As days passed in school, I started settling in.
Still shy, still quiet — but I made a few good friends.
I wasn’t extraordinary in studies. Just average. A mediocre student, you could say.
But I was trying.
And slowly… I began to enjoy things. The laughs, the shared lunchboxes, the silly gossip.
But something else was also happening — quietly, without me noticing.
I was growing away from my parents.
I don’t know how or when.
It just… happened.
I stopped asking what they were doing.
Stopped noticing if they were tired or smiling.
I became busy with my new world — school, homework, friends.
And maybe that’s how growing up feels at first — like freedom, but a kind that slowly pulls you away from love.
And then… came the internet.
It started with Facebook — the new, shiny thing everyone talked about.
I was in the end of 11th standard when I created my first account.
And like everyone else, I got caught in chatting, scrolling, messaging strangers that turned into friends.
That’s when I met him.
We began with simple hellos, just random chats.
But slowly… something changed.
His messages made me smile. I started looking forward to talking to him.
I didn’t have a phone back then — my sister did, she was in college.
So I waited.
Waited for her to be free, just so I could text him.

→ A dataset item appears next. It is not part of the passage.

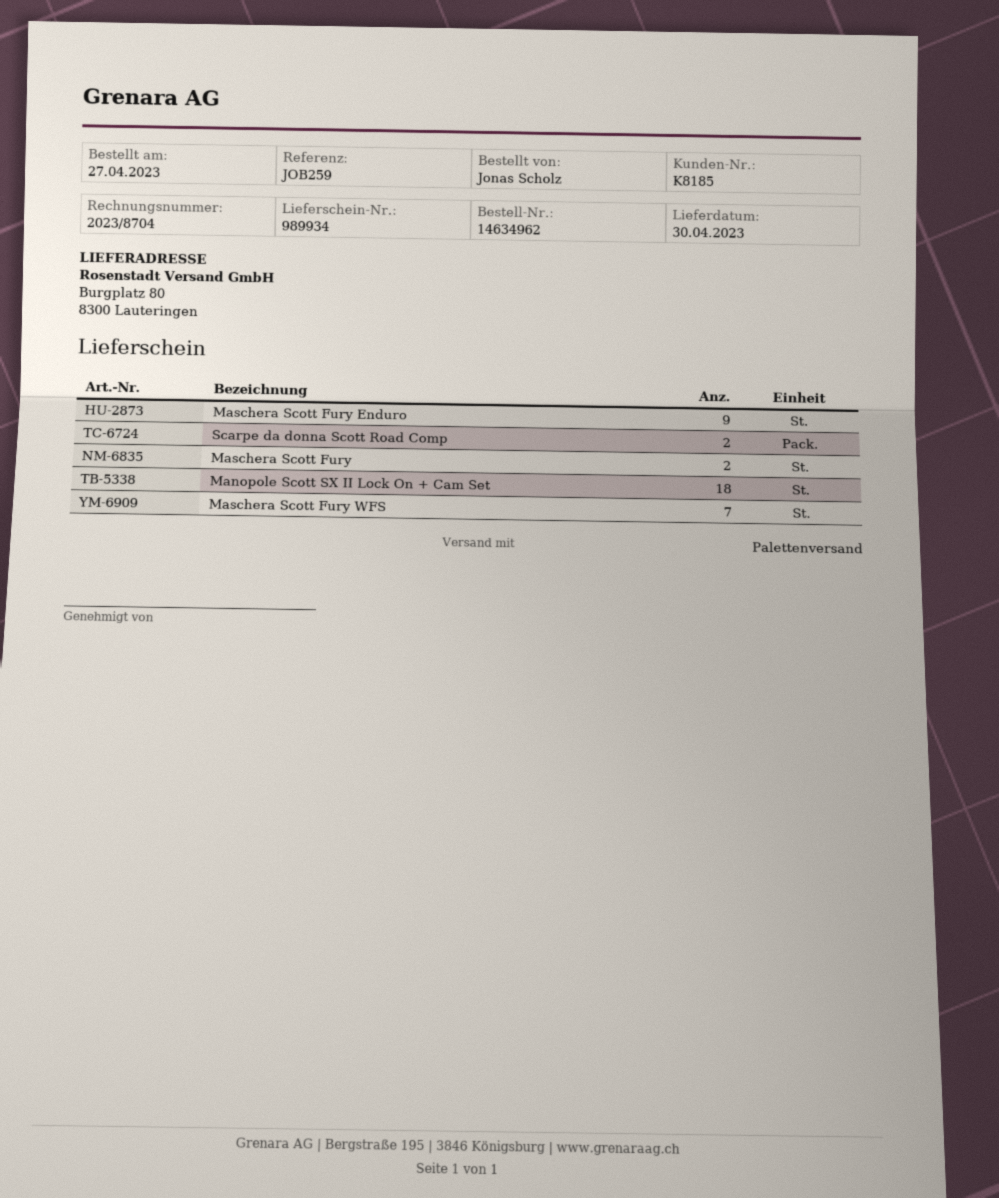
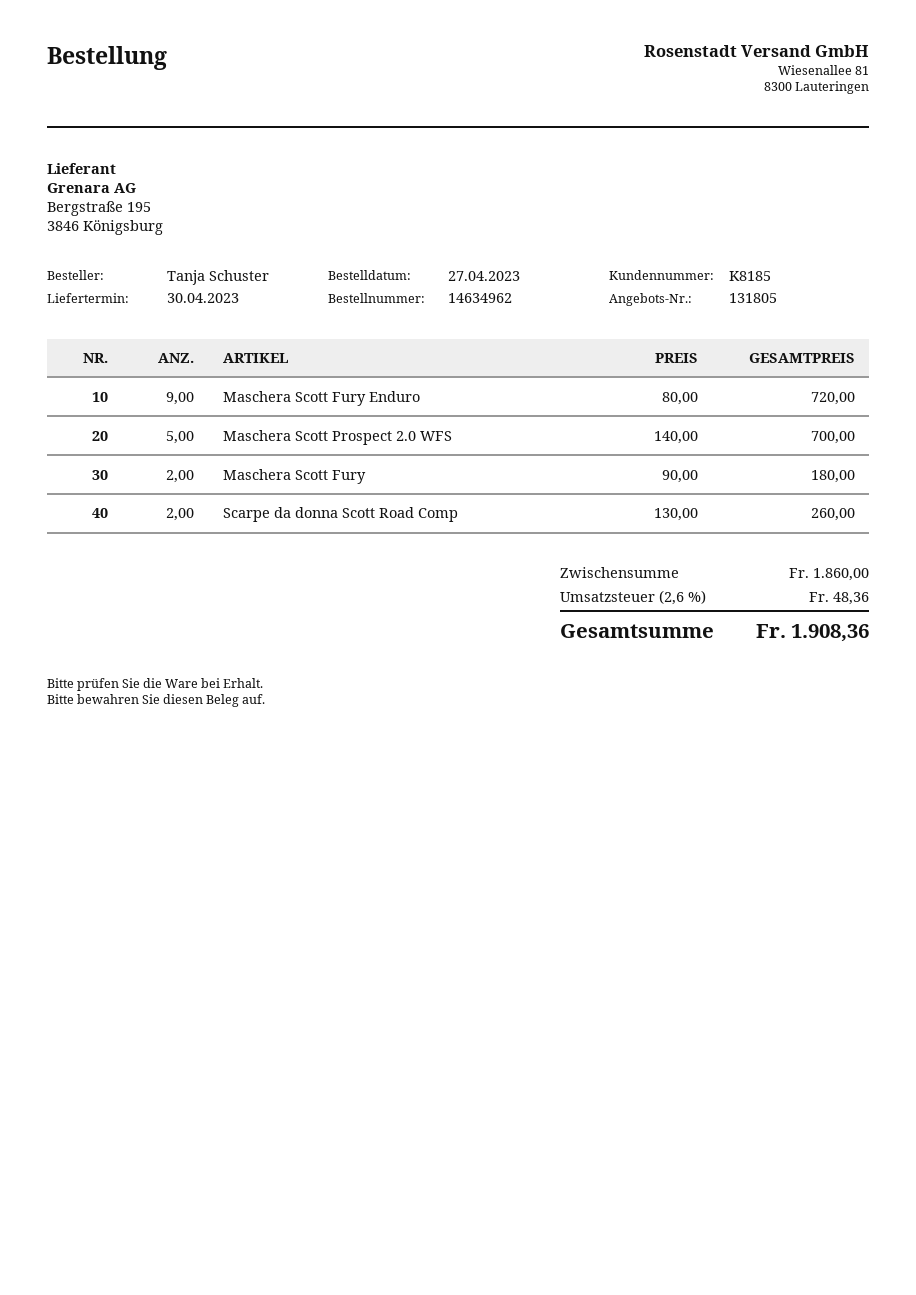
ordered by: Jonas Scholz -> Tanja Schuster
Manopole Scott SX II Lock On + Cam Set: 18 -> none
Maschera Scott Fury WFS: 7 -> none
Maschera Scott Prospect 2.0 WFS: none -> 5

And then came my birthday.
He said he would come to meet me.
Diary, I still remember that day like a scene from a film.
I didn’t know what to wear. I wanted to look good but not “too much.”
Finally, I wore a salwar suit with a dupatta — simple, but girlish.
My heart was thumping. Nervous. Excited.
My friends came with me. We met at a temple.
He was sweet. Respectful.
He smiled, I smiled. We talked.
And before leaving, he gave me a small pink teddy bear.
My first ever gift from a boy.
I held it in my hands like it was something magical.
That day… I felt like I was flying.
After that, I spoke to him whenever I could.
And without realising, I started liking him.
It wasn’t love maybe — I didn’t even understand love then.
But it was something… soft, warm.
But magic doesn’t last forever, does it?
After a few months, he began ignoring me.
I don’t know why.
He lived in the city, had so many people around him… maybe I wasn’t enough.
I did silly things — messaged his friends, tried to find out why.
But he never really told me.
He just… vanished.
My heart broke.
I cried, alone, with my pillow hiding my face.
And then… I moved on.
Slowly. Quietly.
I told myself — never again.
No more “feelings.”
No more attachments.
No more trusting strangers with your heart.
But deep down, Diary… I think once you’ve known that kind of connection,
you start craving it.
You start feeling lonelier when it's gone.
So I kept making online friends.
Most were just names on a screen.
But then… I met someone different.
He had a golden heart.
He listened to me.
He made me laugh.
He didn’t judge.
I called him just a friend… but somewhere he became more.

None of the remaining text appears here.